↓

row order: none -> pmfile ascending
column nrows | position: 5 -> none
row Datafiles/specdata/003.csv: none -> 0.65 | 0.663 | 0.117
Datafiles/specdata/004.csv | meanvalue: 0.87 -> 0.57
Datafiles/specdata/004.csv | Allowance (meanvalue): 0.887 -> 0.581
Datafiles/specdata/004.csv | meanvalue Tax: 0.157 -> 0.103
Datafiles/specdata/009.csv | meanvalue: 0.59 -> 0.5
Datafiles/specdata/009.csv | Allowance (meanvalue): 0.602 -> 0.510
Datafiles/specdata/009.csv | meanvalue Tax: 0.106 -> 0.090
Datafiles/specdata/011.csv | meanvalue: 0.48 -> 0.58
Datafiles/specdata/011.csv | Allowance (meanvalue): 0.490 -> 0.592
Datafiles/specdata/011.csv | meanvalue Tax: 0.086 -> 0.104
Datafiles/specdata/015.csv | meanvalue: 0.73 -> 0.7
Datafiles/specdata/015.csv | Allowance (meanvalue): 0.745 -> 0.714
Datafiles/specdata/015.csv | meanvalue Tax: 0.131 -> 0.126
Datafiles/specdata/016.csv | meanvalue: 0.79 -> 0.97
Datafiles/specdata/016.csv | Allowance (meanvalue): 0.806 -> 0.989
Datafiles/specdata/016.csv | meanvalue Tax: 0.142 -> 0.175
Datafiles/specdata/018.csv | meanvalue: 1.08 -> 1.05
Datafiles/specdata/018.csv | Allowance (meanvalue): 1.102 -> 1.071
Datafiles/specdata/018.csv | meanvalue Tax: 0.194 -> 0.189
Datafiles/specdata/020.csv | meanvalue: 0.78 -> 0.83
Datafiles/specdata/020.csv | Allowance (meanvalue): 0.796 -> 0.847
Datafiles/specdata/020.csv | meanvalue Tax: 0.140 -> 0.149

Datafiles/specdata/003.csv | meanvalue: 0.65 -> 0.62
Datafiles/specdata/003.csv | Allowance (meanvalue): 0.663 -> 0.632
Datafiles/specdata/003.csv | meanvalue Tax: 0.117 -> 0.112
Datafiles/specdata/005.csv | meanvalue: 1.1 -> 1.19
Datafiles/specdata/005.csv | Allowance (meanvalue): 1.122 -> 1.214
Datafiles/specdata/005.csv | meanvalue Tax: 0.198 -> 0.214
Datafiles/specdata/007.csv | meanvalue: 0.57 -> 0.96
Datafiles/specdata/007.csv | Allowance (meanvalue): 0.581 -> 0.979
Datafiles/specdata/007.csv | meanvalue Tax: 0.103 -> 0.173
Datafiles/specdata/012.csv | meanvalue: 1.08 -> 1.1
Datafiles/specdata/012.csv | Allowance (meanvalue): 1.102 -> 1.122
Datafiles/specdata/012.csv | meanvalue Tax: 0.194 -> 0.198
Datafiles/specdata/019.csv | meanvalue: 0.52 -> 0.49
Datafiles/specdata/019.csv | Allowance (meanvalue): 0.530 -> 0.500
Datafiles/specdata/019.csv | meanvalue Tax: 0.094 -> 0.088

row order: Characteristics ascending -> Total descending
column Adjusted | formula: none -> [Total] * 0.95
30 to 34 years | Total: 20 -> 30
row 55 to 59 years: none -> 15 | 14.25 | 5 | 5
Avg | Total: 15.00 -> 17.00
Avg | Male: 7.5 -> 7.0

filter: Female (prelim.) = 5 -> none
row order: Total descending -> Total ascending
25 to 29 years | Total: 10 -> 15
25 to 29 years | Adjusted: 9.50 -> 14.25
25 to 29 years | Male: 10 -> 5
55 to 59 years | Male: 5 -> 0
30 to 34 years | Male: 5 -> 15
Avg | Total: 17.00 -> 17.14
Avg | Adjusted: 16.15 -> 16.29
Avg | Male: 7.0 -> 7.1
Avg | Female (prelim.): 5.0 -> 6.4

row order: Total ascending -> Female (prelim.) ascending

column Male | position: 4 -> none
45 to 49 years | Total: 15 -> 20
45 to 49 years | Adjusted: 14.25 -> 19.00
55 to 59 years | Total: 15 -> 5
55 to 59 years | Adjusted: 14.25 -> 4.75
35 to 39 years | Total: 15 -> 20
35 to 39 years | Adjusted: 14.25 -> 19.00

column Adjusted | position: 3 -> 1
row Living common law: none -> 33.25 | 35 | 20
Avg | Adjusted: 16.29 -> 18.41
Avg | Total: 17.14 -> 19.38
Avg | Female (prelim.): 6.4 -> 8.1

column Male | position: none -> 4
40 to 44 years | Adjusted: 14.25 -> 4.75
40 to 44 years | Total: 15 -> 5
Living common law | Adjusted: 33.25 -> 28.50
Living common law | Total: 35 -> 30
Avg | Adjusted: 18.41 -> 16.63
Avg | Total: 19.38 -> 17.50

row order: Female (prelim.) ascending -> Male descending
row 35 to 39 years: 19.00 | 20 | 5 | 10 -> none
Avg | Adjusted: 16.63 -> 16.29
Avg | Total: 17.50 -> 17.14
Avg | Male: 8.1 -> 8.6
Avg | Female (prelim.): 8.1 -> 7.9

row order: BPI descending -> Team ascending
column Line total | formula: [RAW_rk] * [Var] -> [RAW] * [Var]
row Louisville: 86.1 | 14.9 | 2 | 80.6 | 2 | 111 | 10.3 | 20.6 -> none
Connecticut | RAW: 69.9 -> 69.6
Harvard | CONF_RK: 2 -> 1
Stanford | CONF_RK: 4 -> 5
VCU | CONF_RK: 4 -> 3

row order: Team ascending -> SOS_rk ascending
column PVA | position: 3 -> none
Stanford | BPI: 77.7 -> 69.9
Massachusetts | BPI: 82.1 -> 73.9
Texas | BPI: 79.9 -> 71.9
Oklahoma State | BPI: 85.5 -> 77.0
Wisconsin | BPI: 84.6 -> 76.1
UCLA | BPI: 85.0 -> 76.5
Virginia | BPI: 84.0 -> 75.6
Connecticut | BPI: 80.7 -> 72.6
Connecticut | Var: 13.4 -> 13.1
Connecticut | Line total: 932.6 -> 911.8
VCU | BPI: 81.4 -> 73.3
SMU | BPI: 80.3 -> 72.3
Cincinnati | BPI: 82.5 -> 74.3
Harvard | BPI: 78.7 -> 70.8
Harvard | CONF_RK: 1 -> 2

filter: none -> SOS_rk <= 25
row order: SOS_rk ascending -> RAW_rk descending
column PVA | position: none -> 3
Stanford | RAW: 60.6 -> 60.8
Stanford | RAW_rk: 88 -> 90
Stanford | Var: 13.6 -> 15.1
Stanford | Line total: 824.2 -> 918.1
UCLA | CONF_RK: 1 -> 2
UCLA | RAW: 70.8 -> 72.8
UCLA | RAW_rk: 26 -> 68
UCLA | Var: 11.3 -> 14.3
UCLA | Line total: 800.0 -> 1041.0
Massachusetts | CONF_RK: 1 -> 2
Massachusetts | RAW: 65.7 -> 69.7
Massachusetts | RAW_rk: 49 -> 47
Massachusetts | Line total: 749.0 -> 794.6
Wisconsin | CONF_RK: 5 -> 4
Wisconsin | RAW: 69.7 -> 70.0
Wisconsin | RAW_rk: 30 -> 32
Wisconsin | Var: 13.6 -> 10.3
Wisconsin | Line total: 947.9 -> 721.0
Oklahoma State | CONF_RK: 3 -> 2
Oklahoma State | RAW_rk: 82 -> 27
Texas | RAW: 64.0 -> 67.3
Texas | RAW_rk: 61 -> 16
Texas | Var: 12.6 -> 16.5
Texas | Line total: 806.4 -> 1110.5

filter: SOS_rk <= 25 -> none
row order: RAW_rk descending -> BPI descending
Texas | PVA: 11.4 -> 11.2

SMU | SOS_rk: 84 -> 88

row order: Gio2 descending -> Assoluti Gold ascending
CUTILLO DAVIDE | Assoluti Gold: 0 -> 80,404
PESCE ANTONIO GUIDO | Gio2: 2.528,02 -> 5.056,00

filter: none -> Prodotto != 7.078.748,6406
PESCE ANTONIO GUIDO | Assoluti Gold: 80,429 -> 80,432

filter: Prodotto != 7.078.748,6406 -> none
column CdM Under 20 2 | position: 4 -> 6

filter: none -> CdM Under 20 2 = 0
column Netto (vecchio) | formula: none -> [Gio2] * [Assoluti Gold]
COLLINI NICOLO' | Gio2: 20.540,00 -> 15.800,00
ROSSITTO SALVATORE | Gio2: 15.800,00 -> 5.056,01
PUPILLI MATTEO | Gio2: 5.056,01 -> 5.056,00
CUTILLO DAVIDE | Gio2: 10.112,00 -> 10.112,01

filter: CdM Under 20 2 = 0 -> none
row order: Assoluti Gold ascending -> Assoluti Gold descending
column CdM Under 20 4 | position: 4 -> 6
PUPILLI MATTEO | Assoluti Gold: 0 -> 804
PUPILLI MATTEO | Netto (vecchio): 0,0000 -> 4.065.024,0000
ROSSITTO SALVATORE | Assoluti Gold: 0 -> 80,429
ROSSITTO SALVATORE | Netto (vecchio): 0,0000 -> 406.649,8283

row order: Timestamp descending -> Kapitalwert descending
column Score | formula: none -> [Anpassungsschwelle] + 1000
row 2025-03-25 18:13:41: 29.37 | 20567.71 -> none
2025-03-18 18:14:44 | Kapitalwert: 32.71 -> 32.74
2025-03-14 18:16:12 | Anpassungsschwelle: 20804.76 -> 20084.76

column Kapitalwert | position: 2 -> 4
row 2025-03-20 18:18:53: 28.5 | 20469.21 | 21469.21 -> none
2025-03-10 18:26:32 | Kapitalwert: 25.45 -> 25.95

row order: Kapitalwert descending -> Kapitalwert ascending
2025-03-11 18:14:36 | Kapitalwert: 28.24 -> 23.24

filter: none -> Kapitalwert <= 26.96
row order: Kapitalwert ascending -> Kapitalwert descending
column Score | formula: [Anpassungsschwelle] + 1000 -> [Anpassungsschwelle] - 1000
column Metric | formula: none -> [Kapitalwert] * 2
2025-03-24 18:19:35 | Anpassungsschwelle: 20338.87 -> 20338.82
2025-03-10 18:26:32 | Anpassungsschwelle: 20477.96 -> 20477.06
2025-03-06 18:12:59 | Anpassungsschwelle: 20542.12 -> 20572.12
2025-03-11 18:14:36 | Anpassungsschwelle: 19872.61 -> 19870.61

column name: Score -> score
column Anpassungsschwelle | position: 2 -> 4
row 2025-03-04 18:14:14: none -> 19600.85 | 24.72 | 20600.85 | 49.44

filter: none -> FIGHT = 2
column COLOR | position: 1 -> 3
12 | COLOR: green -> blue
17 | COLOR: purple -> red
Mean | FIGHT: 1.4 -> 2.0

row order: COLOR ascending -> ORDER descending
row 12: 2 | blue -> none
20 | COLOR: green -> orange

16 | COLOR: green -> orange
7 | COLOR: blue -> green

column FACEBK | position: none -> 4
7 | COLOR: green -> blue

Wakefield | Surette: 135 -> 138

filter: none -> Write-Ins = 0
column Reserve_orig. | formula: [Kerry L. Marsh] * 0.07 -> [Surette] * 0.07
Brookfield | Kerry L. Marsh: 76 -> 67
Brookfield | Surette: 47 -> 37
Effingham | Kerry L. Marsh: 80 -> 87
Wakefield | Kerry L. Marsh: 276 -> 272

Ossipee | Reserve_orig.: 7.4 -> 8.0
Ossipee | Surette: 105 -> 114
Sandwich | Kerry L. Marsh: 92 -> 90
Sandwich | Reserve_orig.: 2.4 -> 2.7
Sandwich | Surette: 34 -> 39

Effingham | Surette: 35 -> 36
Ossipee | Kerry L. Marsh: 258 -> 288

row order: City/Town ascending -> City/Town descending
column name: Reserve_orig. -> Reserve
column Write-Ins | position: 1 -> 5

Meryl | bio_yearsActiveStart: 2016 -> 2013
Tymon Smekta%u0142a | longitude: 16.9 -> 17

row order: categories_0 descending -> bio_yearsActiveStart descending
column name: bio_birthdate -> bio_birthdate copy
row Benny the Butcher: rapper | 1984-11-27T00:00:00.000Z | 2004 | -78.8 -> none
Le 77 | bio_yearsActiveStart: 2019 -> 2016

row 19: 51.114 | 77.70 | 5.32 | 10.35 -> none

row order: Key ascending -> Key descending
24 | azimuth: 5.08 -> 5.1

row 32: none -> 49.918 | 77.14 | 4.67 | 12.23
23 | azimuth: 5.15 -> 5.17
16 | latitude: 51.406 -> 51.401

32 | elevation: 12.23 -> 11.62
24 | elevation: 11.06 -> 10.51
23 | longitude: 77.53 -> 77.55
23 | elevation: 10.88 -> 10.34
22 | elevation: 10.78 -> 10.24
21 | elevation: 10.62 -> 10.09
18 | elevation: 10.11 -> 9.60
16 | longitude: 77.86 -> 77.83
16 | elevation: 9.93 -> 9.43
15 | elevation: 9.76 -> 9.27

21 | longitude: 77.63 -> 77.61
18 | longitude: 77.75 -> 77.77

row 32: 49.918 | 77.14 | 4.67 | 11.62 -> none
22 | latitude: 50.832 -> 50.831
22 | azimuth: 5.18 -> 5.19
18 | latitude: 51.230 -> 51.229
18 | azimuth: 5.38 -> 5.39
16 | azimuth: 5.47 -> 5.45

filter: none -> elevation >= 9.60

↑

Required work:
Retype the portion of the data above that starts on the line with "Oklahoma State | BPI: 85.5 -> 77.0" and finishes on the line with "filter: none -> SOS_rk <= 25", including both of those lines.

Solved exercise:
Oklahoma State | BPI: 85.5 -> 77.0
Wisconsin | BPI: 84.6 -> 76.1
UCLA | BPI: 85.0 -> 76.5
Virginia | BPI: 84.0 -> 75.6
Connecticut | BPI: 80.7 -> 72.6
Connecticut | Var: 13.4 -> 13.1
Connecticut | Line total: 932.6 -> 911.8
VCU | BPI: 81.4 -> 73.3
SMU | BPI: 80.3 -> 72.3
Cincinnati | BPI: 82.5 -> 74.3
Harvard | BPI: 78.7 -> 70.8
Harvard | CONF_RK: 1 -> 2

filter: none -> SOS_rk <= 25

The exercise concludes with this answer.